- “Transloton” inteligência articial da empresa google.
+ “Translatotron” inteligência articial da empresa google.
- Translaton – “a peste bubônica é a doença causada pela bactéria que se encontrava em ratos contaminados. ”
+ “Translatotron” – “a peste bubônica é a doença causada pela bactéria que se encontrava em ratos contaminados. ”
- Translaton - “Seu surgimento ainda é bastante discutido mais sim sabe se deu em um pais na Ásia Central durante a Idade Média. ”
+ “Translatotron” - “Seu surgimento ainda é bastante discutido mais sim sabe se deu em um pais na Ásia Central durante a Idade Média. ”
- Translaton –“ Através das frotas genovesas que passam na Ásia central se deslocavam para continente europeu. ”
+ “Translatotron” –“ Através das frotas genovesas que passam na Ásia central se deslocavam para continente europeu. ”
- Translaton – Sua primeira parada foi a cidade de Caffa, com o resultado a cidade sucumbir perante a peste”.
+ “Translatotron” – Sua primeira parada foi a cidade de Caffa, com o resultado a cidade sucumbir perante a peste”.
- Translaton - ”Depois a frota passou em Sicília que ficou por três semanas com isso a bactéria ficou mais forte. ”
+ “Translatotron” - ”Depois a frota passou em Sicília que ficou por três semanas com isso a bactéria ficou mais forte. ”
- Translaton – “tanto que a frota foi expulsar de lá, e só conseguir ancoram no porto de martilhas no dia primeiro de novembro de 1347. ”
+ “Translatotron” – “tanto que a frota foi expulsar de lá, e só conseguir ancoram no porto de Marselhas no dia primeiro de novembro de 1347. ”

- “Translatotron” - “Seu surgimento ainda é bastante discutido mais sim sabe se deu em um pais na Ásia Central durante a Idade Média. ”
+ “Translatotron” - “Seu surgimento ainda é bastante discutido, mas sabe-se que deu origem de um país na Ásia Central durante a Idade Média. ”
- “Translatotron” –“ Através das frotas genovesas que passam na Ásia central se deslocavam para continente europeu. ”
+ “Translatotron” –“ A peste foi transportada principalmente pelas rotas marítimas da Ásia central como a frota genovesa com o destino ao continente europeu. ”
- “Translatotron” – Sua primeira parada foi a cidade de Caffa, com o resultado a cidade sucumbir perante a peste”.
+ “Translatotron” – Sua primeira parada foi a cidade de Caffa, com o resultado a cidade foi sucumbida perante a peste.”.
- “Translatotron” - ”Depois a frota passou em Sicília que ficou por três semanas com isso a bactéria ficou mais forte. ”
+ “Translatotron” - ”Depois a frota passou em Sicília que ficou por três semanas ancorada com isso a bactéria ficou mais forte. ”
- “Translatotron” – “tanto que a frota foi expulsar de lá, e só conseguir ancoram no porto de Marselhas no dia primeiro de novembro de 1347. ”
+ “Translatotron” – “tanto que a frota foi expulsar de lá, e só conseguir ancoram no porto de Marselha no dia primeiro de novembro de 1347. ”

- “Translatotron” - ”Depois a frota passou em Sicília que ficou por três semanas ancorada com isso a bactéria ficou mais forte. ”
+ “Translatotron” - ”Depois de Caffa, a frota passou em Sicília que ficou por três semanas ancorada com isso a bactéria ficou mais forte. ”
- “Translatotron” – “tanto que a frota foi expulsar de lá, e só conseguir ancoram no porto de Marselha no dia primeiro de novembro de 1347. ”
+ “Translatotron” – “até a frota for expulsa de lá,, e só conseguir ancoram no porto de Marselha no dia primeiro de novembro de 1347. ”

========================================================================

### [TASK OBJECTIVE]
Set down each entry exactly as it appears above.

### [WORKED SOLUTION]
- “Transloton” inteligência articial da empresa google.
+ “Translatotron” inteligência articial da empresa google.
- Translaton – “a peste bubônica é a doença causada pela bactéria que se encontrava em ratos contaminados. ”
+ “Translatotron” – “a peste bubônica é a doença causada pela bactéria que se encontrava em ratos contaminados. ”
- Translaton - “Seu surgimento ainda é bastante discutido mais sim sabe se deu em um pais na Ásia Central durante a Idade Média. ”
+ “Translatotron” - “Seu surgimento ainda é bastante discutido mais sim sabe se deu em um pais na Ásia Central durante a Idade Média. ”
- Translaton –“ Através das frotas genovesas que passam na Ásia central se deslocavam para continente europeu. ”
+ “Translatotron” –“ Através das frotas genovesas que passam na Ásia central se deslocavam para continente europeu. ”
- Translaton – Sua primeira parada foi a cidade de Caffa, com o resultado a cidade sucumbir perante a peste”.
+ “Translatotron” – Sua primeira parada foi a cidade de Caffa, com o resultado a cidade sucumbir perante a peste”.
- Translaton - ”Depois a frota passou em Sicília que ficou por três semanas com isso a bactéria ficou mais forte. ”
+ “Translatotron” - ”Depois a frota passou em Sicília que ficou por três semanas com isso a bactéria ficou mais forte. ”
- Translaton – “tanto que a frota foi expulsar de lá, e só conseguir ancoram no porto de martilhas no dia primeiro de novembro de 1347. ”
+ “Translatotron” – “tanto que a frota foi expulsar de lá, e só conseguir ancoram no porto de Marselhas no dia primeiro de novembro de 1347. ”

- “Translatotron” - “Seu surgimento ainda é bastante discutido mais sim sabe se deu em um pais na Ásia Central durante a Idade Média. ”
+ “Translatotron” - “Seu surgimento ainda é bastante discutido, mas sabe-se que deu origem de um país na Ásia Central durante a Idade Média. ”
- “Translatotron” –“ Através das frotas genovesas que passam na Ásia central se deslocavam para continente europeu. ”
+ “Translatotron” –“ A peste foi transportada principalmente pelas rotas marítimas da Ásia central como a frota genovesa com o destino ao continente europeu. ”
- “Translatotron” – Sua primeira parada foi a cidade de Caffa, com o resultado a cidade sucumbir perante a peste”.
+ “Translatotron” – Sua primeira parada foi a cidade de Caffa, com o resultado a cidade foi sucumbida perante a peste.”.
- “Translatotron” - ”Depois a frota passou em Sicília que ficou por três semanas com isso a bactéria ficou mais forte. ”
+ “Translatotron” - ”Depois a frota passou em Sicília que ficou por três semanas ancorada com isso a bactéria ficou mais forte. ”
- “Translatotron” – “tanto que a frota foi expulsar de lá, e só conseguir ancoram no porto de Marselhas no dia primeiro de novembro de 1347. ”
+ “Translatotron” – “tanto que a frota foi expulsar de lá, e só conseguir ancoram no porto de Marselha no dia primeiro de novembro de 1347. ”

- “Translatotron” - ”Depois a frota passou em Sicília que ficou por três semanas ancorada com isso a bactéria ficou mais forte. ”
+ “Translatotron” - ”Depois de Caffa, a frota passou em Sicília que ficou por três semanas ancorada com isso a bactéria ficou mais forte. ”
- “Translatotron” – “tanto que a frota foi expulsar de lá, e só conseguir ancoram no porto de Marselha no dia primeiro de novembro de 1347. ”
+ “Translatotron” – “até a frota for expulsa de lá,, e só conseguir ancoram no porto de Marselha no dia primeiro de novembro de 1347. ”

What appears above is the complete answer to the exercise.